ASSIGNMENT:
Please restate the entries verbatim. The copy should hold no pictures.

Data extracted from a collection:
--------

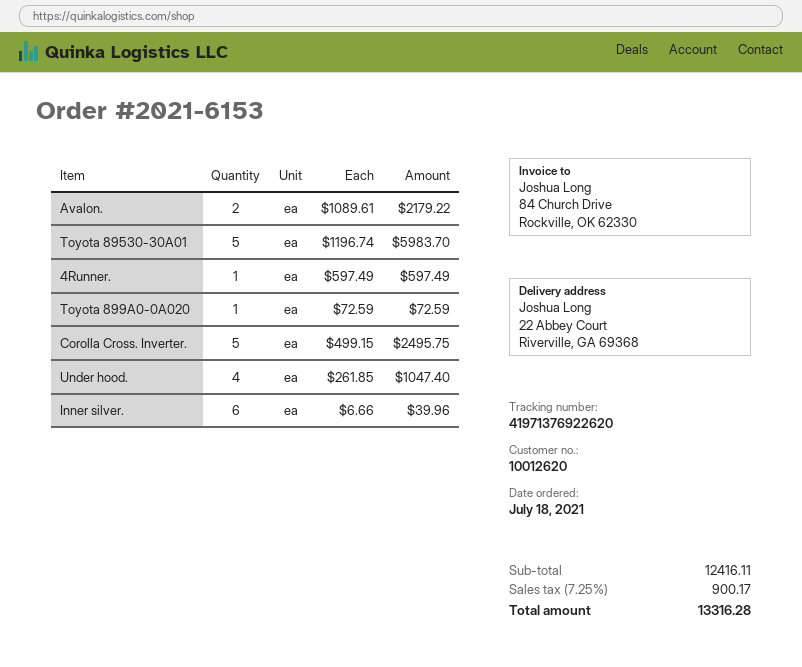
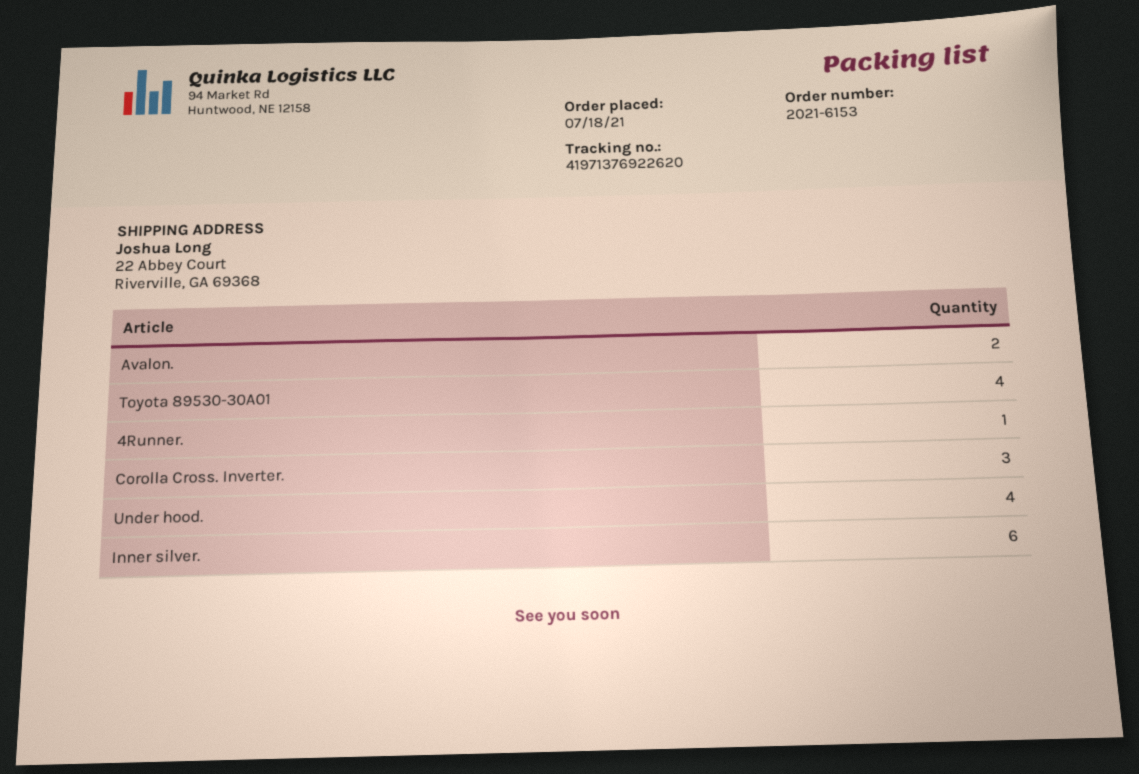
Toyota 89530-30A01: 5 -> 4
Toyota 899A0-0A020: 1 -> none
Corolla Cross. Inverter.: 5 -> 3

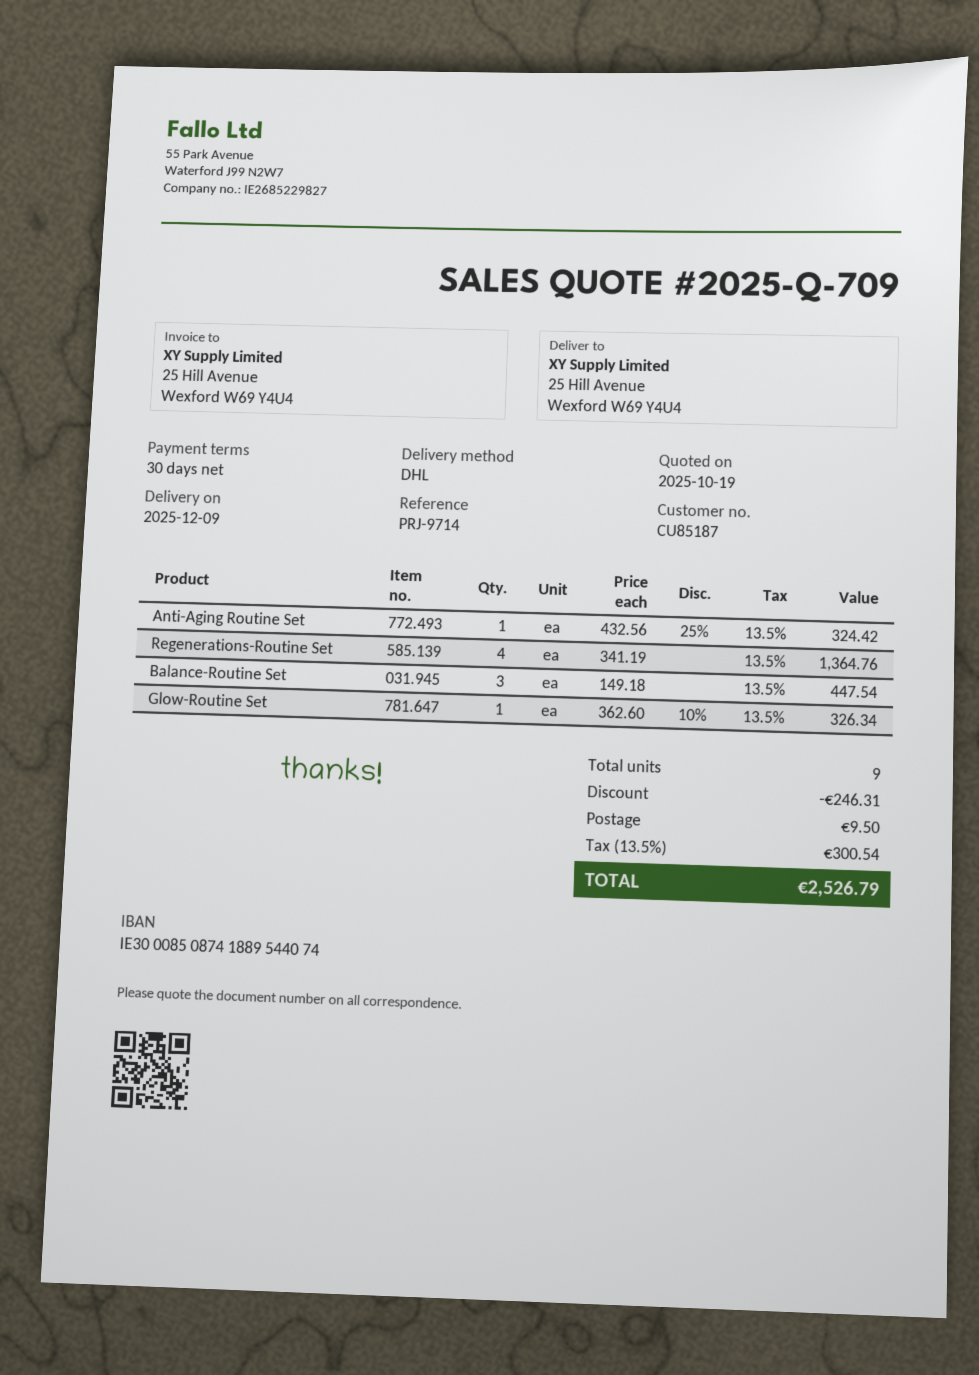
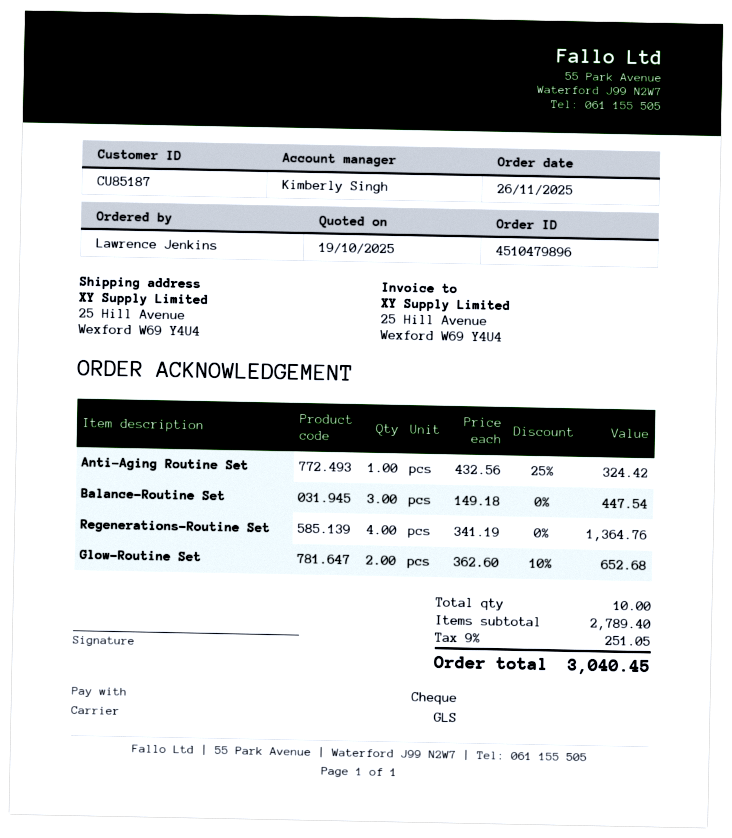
shipping method: DHL -> GLS
Glow-Routine Set: 1 x 362.60 - 10% = 326.34 -> 2 x 362.60 - 10% = 652.68
total quantity: 9 -> 10
discount: 246.31 -> none
shipping: 9.50 -> none
tax: 13.5% = 300.54 -> 9% = 251.05
total: 2526.79 -> 3040.45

--------

ANSWER TO THE PROBLEM:
Toyota 89530-30A01: 5 -> 4
Toyota 899A0-0A020: 1 -> none
Corolla Cross. Inverter.: 5 -> 3

shipping method: DHL -> GLS
Glow-Routine Set: 1 x 362.60 - 10% = 326.34 -> 2 x 362.60 - 10% = 652.68
total quantity: 9 -> 10
discount: 246.31 -> none
shipping: 9.50 -> none
tax: 13.5% = 300.54 -> 9% = 251.05
total: 2526.79 -> 3040.45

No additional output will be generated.